* [Supplied data]:
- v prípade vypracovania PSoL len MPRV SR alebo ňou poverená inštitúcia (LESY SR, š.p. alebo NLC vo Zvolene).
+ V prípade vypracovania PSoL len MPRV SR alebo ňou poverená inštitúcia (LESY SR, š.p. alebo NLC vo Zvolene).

* * *

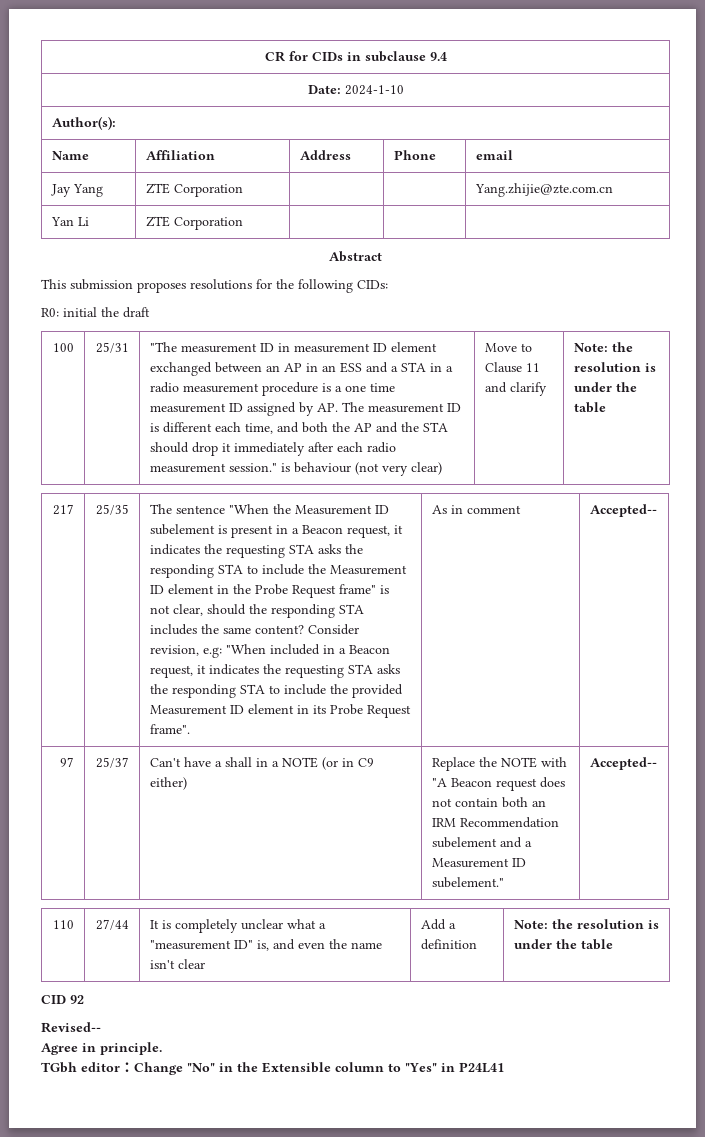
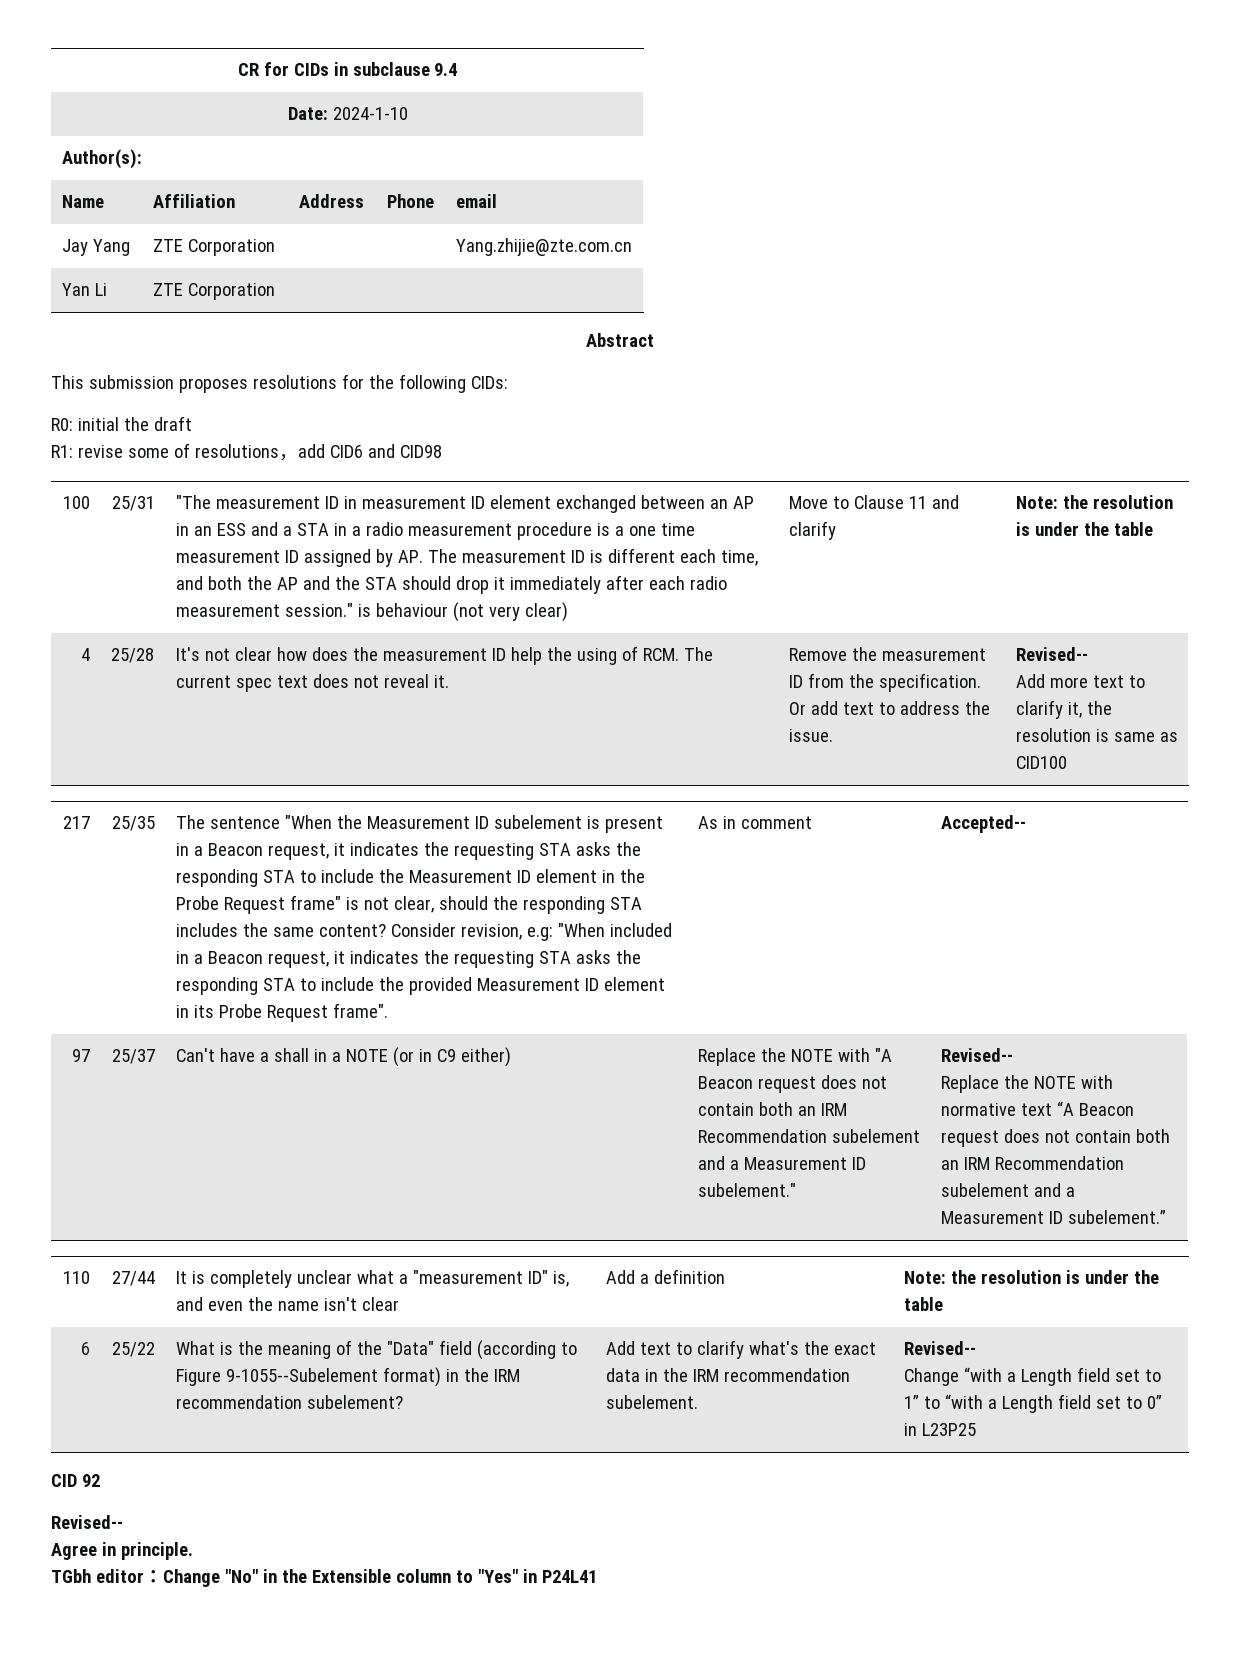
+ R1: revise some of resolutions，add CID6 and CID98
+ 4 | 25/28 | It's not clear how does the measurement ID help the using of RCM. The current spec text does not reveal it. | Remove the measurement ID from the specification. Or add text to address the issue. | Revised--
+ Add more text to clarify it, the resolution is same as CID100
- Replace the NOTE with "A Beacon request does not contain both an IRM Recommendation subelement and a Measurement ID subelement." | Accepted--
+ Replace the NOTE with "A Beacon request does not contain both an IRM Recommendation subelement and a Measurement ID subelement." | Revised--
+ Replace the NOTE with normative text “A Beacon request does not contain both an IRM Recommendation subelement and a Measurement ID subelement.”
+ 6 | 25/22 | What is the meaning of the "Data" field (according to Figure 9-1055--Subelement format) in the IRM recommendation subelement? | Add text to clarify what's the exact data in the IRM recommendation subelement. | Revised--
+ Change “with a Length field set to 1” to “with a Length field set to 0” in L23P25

* [What this task involves]: In the listing above, find the line with "CID6 and CID98" and the line with "25/22 | What". Output those two lines and every line between them, exactly as written.

* [Problem solution]:
+ R1: revise some of resolutions，add CID6 and CID98
+ 4 | 25/28 | It's not clear how does the measurement ID help the using of RCM. The current spec text does not reveal it. | Remove the measurement ID from the specification. Or add text to address the issue. | Revised--
+ Add more text to clarify it, the resolution is same as CID100
- Replace the NOTE with "A Beacon request does not contain both an IRM Recommendation subelement and a Measurement ID subelement." | Accepted--
+ Replace the NOTE with "A Beacon request does not contain both an IRM Recommendation subelement and a Measurement ID subelement." | Revised--
+ Replace the NOTE with normative text “A Beacon request does not contain both an IRM Recommendation subelement and a Measurement ID subelement.”
+ 6 | 25/22 | What is the meaning of the "Data" field (according to Figure 9-1055--Subelement format) in the IRM recommendation subelement? | Add text to clarify what's the exact data in the IRM recommendation subelement. | Revised--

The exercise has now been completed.